If you can manage these two things, you can and will monetize your creativity.
It’s All Rigged
In online spaces — particularly in social media — there are a lot of people who seem to think that the art game is rigged somehow. While there are certain biases that must be contended with on a personal and societal level, the reality is that no one is out to get you in particular.
No one is sitting by and secretly working to make you fail. No client of good quality that you are qualified to work with is trying to con you with poor pay. No one really cares whether you succeed or fail — and that is actually a really good thing.
It isn’t easy to be the best in a creative field, but being one of the many people who is making money in a creative field isn’t all that hard. New people start doing it every single day — and you can be one of them.
You might not make millions, but you can still build a steady career through organic growth with time.
[Site] just doesn’t like me.
This is something that I hear a lot, and it just isn’t true. There are a million reasons that your content might not be thriving, and it probably isn’t just because the website doesn’t like you (unless, of course, you are creating content on TikTok).

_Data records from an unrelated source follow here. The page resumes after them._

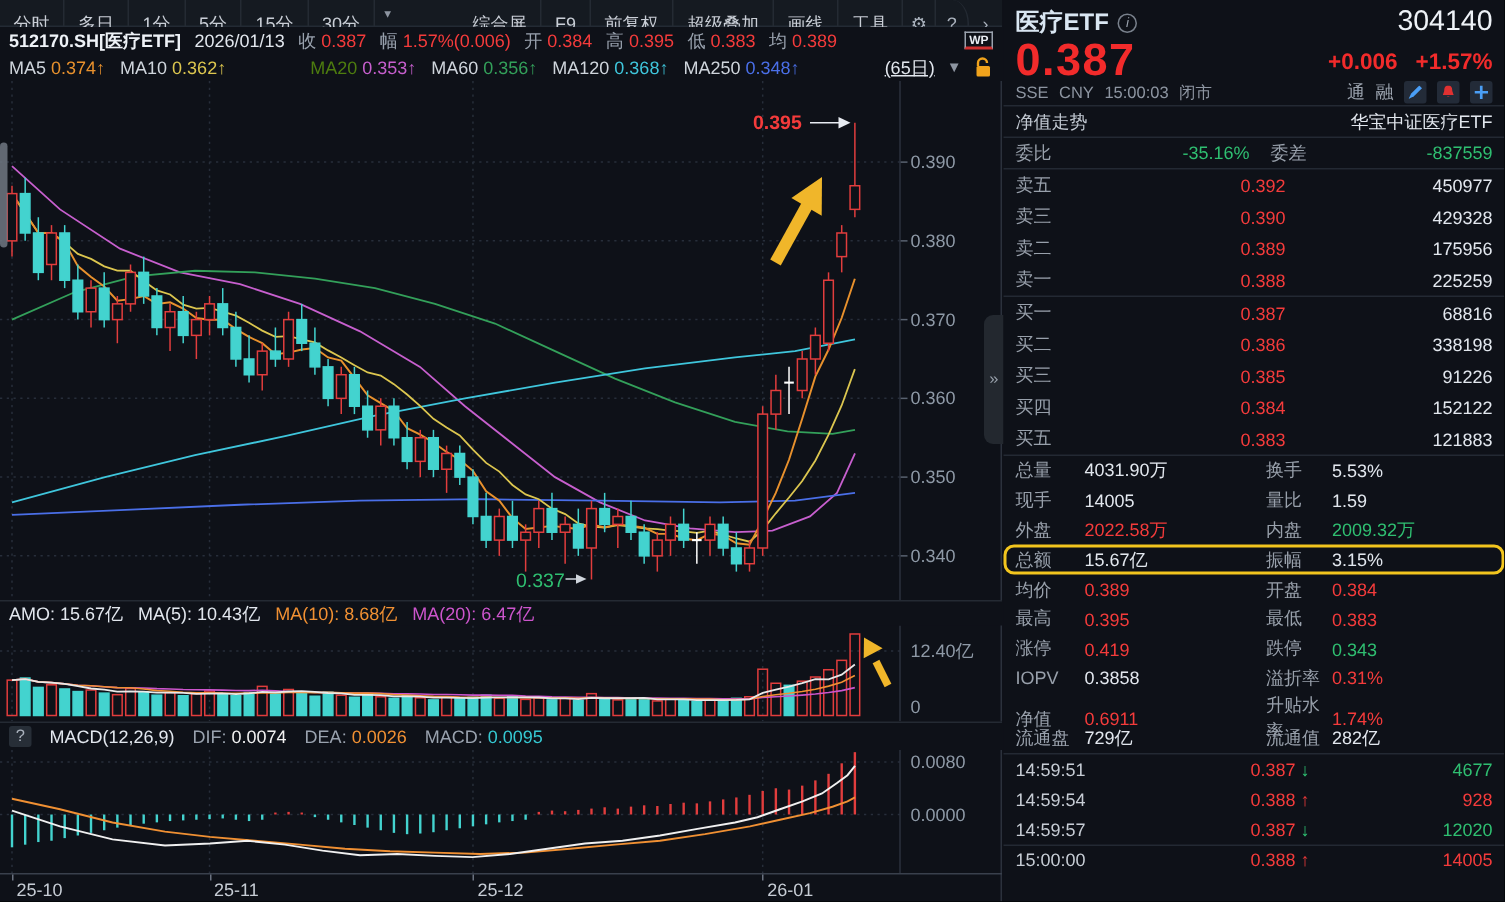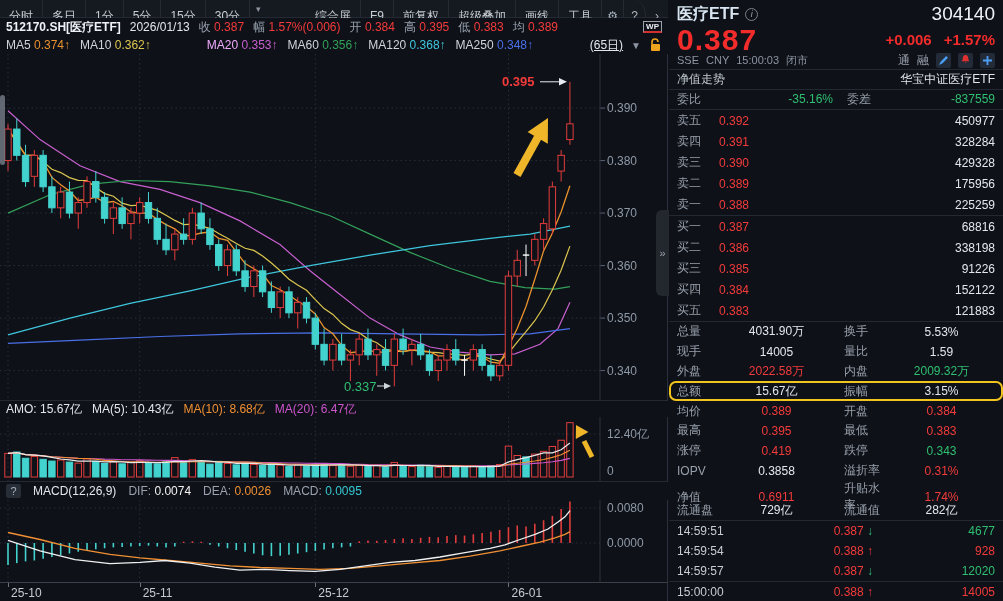--- a/index.html
+++ b/index.html
@@ -129,7 +129,7 @@
     <span id="ma-items" style="display:flex;gap:10px">
         <span><span style="color: rgb(207, 213, 220);">MA5 </span><span style="color: rgb(232, 145, 45);">0.374↑</span></span>
         <span><span style="color: rgb(207, 213, 220);">MA10 </span><span style="color: rgb(220, 198, 79);">0.362↑</span></span>
-        <span><span style="color: #f0abfc; padding-left: 46px;">MA20 </span><span style="color: rgb(199, 95, 206);">0.353↑</span></span>
+        <span><span style="color: #4d7c0f; padding-left: 46px;">MA20 </span><span style="color: rgb(199, 95, 206);">0.353↑</span></span>
         <span><span style="color: rgb(207, 213, 220);">MA60 </span><span style="color: rgb(51, 160, 90);">0.356↑</span></span>
         <span><span style="color: rgb(207, 213, 220);">MA120 </span><span style="color: rgb(63, 198, 220);">0.368↑</span></span>
         <span><span style="color: rgb(207, 213, 220);">MA250 </span><span style="color: rgb(74, 111, 232);">0.348↑</span></span>

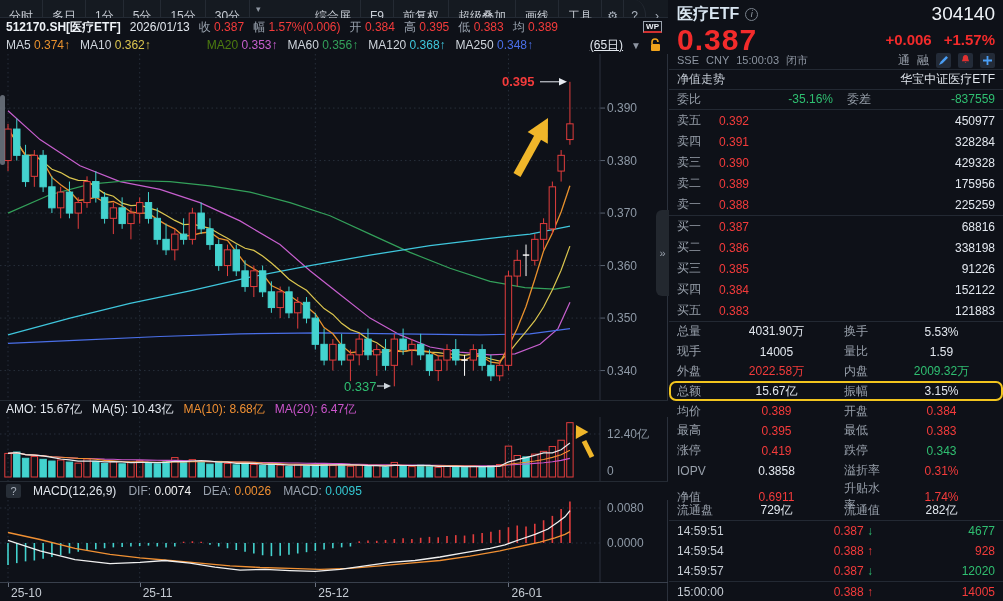--- a/index.html
+++ b/index.html
@@ -68,7 +68,7 @@
   .p-jz .fund { margin-left:auto; color:#e2e7ee; }
   .p-wb { height:21px; border-bottom:1px solid #232933; display:grid; grid-template-columns:34px 1fr 40px 1fr; }
   .ob-row { height:21px; display:grid; grid-template-columns:42px 1fr 1fr; align-items:center; padding:0 8px; }
-  .ob-row .price { text-align:left; color:#f43b3b; }
+  .ob-row .price { text-align:right; color:#f43b3b; }
   .ob-row .vol { text-align:right; color:#e2e7ee; }
   .ob-sep { border-top:1px solid #232933; }
   .st-row { height:19.8px; display:grid; grid-template-columns:46px 1fr 58px 1fr; align-items:center; padding:0 8px; position:relative; }

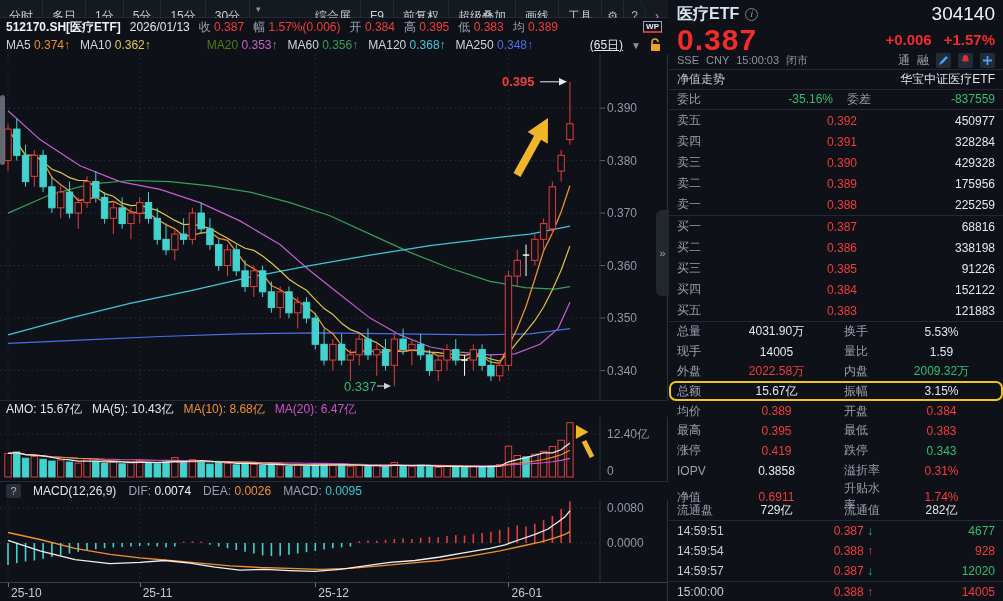--- a/index.html
+++ b/index.html
@@ -574,11 +574,6 @@
           <span class="vol">450977</span>
         </div>
         <div class="ob-row">
-          <span style="color: rgb(152, 160, 171);">卖四</span>
-          <span class="price">0.391</span>
-          <span class="vol">328284</span>
-        </div>
-        <div class="ob-row">
           <span style="color: rgb(152, 160, 171);">卖三</span>
           <span class="price">0.390</span>
           <span class="vol">429328</span>

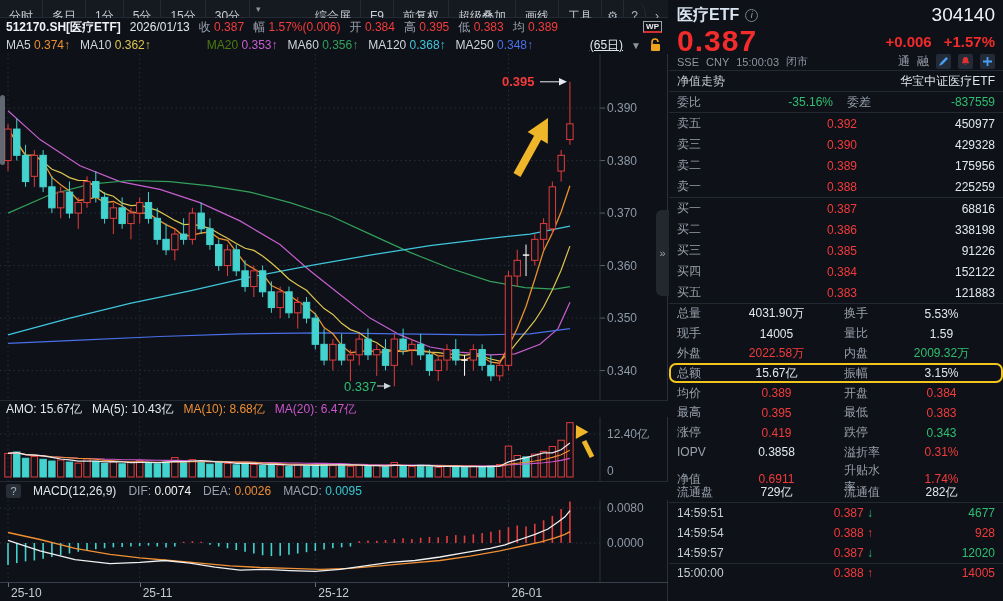--- a/index.html
+++ b/index.html
@@ -72,7 +72,7 @@
   .ob-row .vol { text-align:right; color:#e2e7ee; }
   .ob-sep { border-top:1px solid #232933; }
   .st-row { height:19.8px; display:grid; grid-template-columns:46px 1fr 58px 1fr; align-items:center; padding:0 8px; position:relative; }
-  .st-row .v { text-align:center; }
+  .st-row .v { text-align:left; }
   .st-row .l2 { padding-left:14px; }
   .st-hl { outline:2px solid #f2c51e; outline-offset:-2px; border-radius:7px; }
   .tick-row { height:20px; display:grid; grid-template-columns:74px 1fr 1fr; align-items:center; padding:0 8px; }

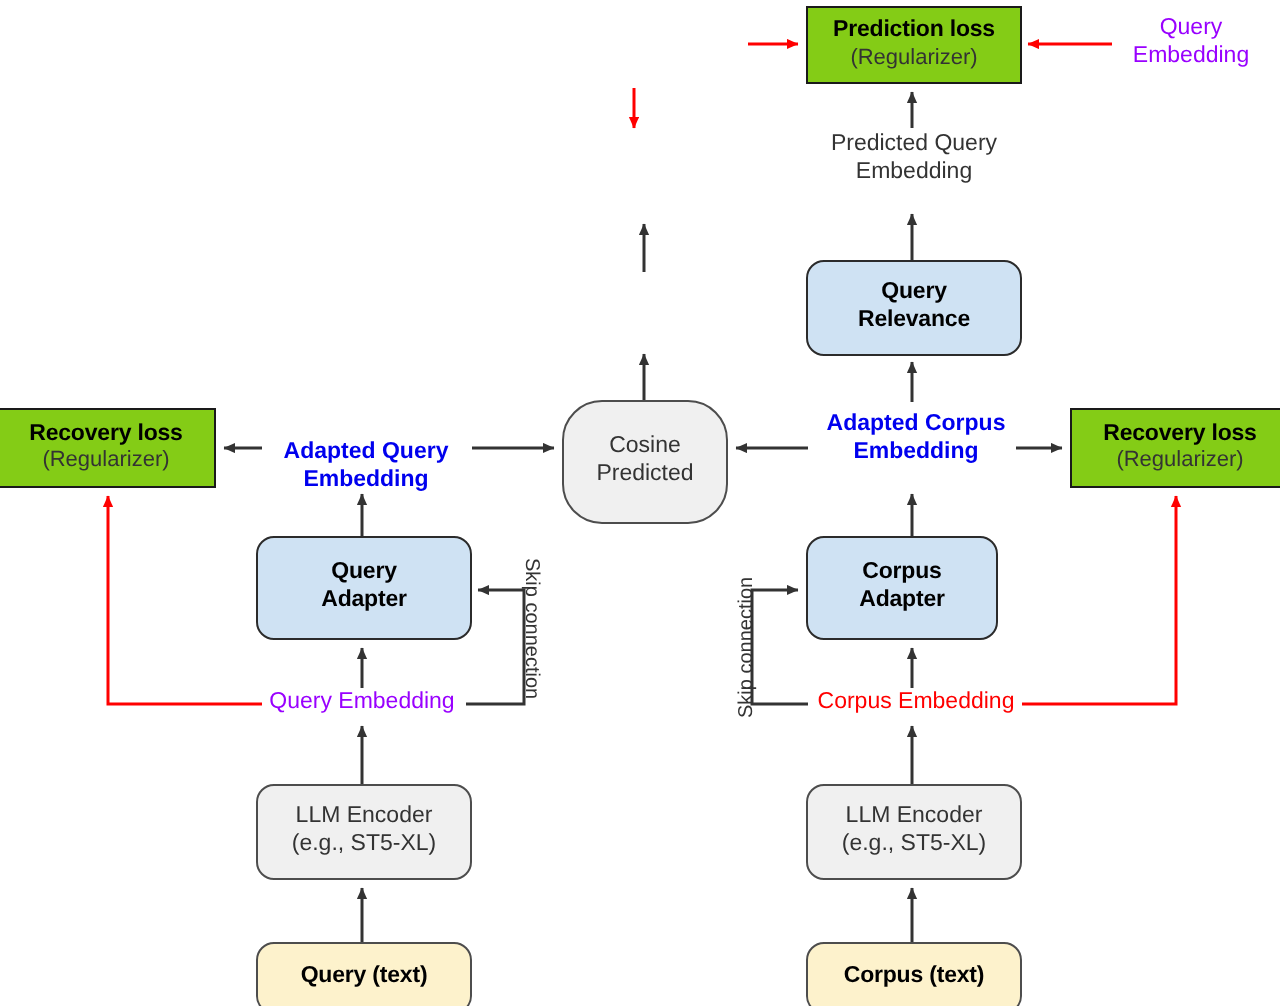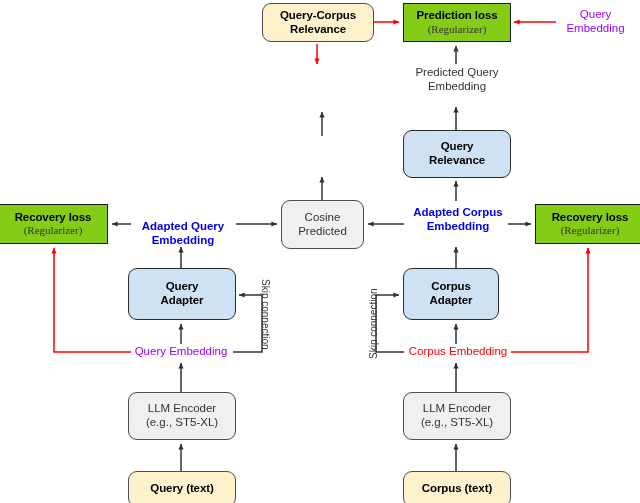--- a/index.html
+++ b/index.html
@@ -128,10 +128,6 @@
     </g>
   </svg>
 
-  <div class="node round fill-yellow" style="left:262px;top:3px;width:112px;height:39px;">
-    <span class="n-title">Query-Corpus</span>
-    <span class="n-title">Relevance</span>
-  </div>
 
   <div class="node rect fill-pink" style="left:403px;top:3px;width:108px;height:39px;">
     <span class="n-title">Prediction loss</span>

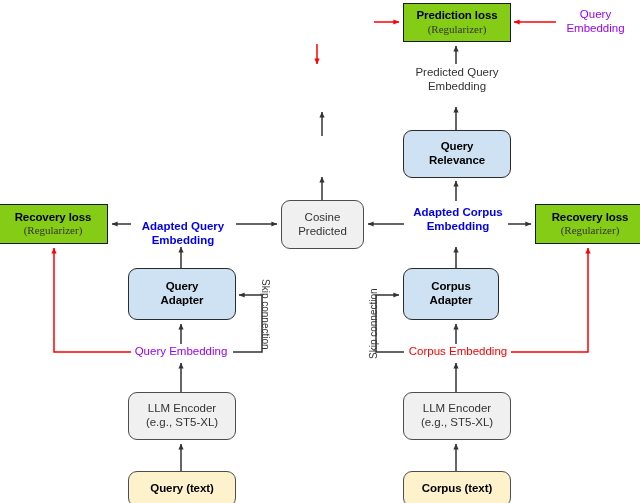--- a/index.html
+++ b/index.html
@@ -23,7 +23,7 @@
     color:#000000;
   }
   .n-title{font-weight:bold;font-size:11.5px;letter-spacing:-0.1px;}
-  .n-sub{font-weight:normal;font-size:11px;color:#333333;font-family:Liberation Serif, serif;}
+  .n-sub{font-weight:normal;font-size:11px;color:#333333;}
   .n-plain{font-weight:normal;font-size:11.5px;color:#333333;}
 
   .rect{border:1.6px solid #1a1a1a;}

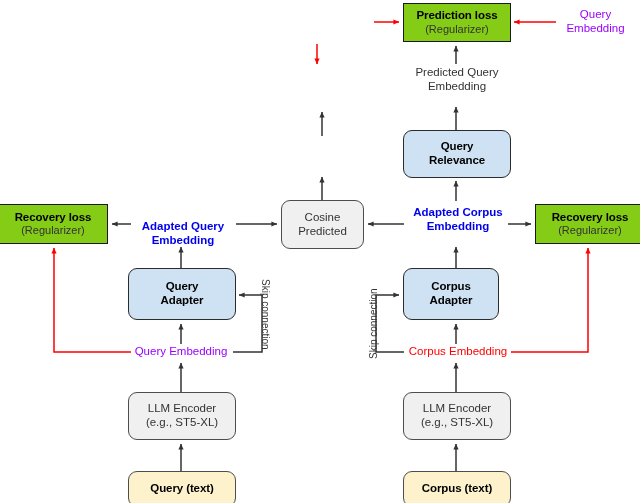--- a/index.html
+++ b/index.html
@@ -140,7 +140,7 @@
     <span class="n-title">Relevance</span>
   </div>
 
-  <div class="node round fill-grey" style="left:281px;top:200px;width:83px;height:49px;">
+  <div class="node round fill-grey" style="left:281px;top:200px;width:83px;height:62px;border-radius:20px;">
     <span class="n-plain">Cosine</span>
     <span class="n-plain">Predicted</span>
   </div>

Common Reasons Your Content Isn’t Succeeding
When it comes down to it, there are a lot of different reasons that your content isn’t succeeding. Some of them are in your control, some of them aren’t.
- You are inconsistent with posting
- Your content isn’t professional enough
- You are making content without an audience in mind
- You are creating content for a small niche
- You are creating content in a highly competitive niche
- You aren’t focusing on search engines
- You aren’t putting in as much work as others
Making money in a creative field requires you to be adaptive, driven, consistent, and somewhat talented. If you treat your creative field like a hobby instead of a profession, you’ll make what hobbyists make: nothing— and that is fine, as long as that is your goal.
There is no reason to throw your current life away and quit your job to write a book or get better at photography. If you want to make money as an artist, keep your day job and start working on your craft in your free time. Success comes to those who work for it, so make sure that you are working hard.
Until that day comes when you can cover your bills by doing what you love, keep growing, thriving, and making connections. The rest will come with time.